## EXERCISE MATERIAL:
___
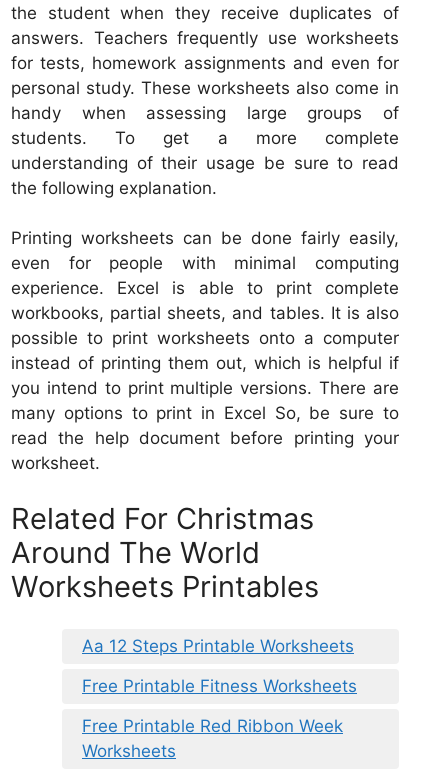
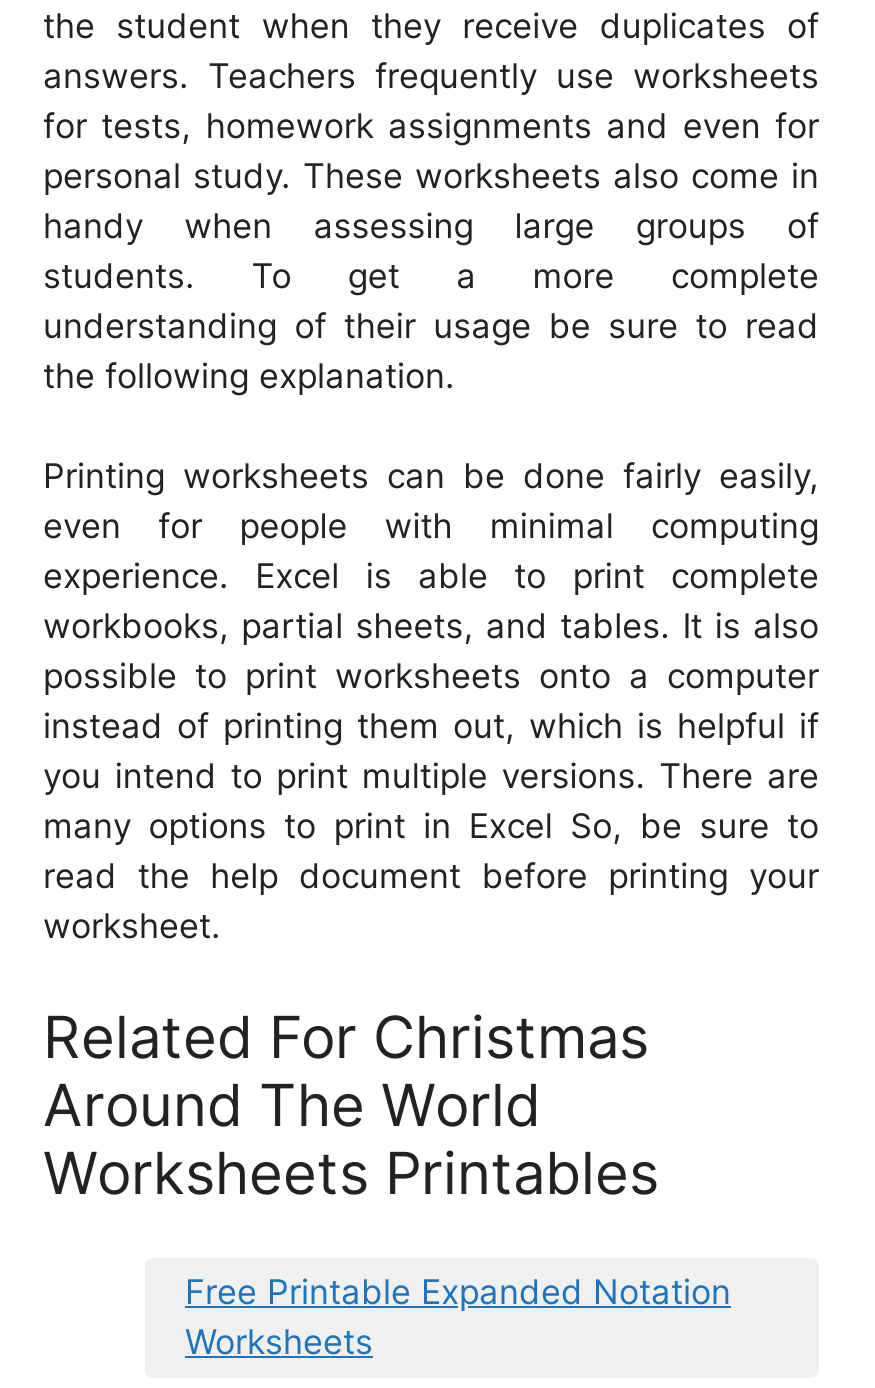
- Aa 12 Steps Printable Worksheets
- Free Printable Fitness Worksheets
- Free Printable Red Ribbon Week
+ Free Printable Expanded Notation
___
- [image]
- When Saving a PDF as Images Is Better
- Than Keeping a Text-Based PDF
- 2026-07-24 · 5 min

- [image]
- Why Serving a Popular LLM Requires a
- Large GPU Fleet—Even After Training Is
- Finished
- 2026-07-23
___
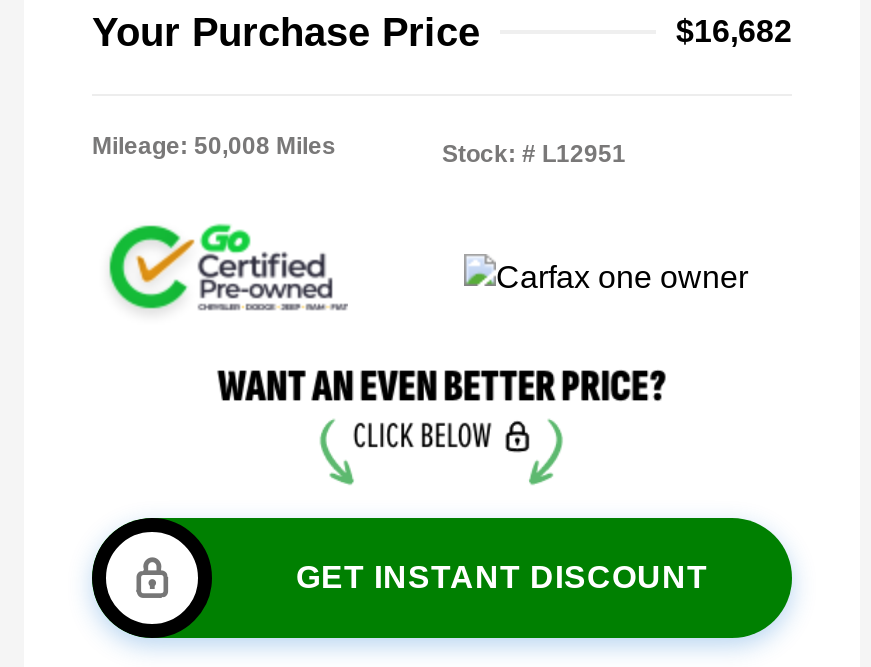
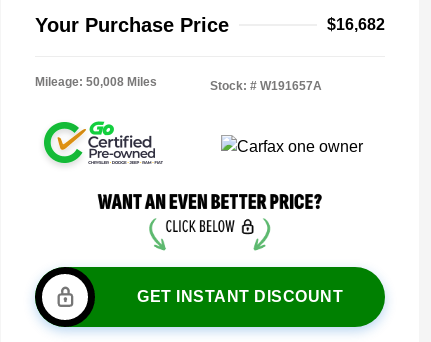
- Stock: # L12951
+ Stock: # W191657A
___
Please find out how many lines of the material contain the string "Printable" and answer with the count alone.

4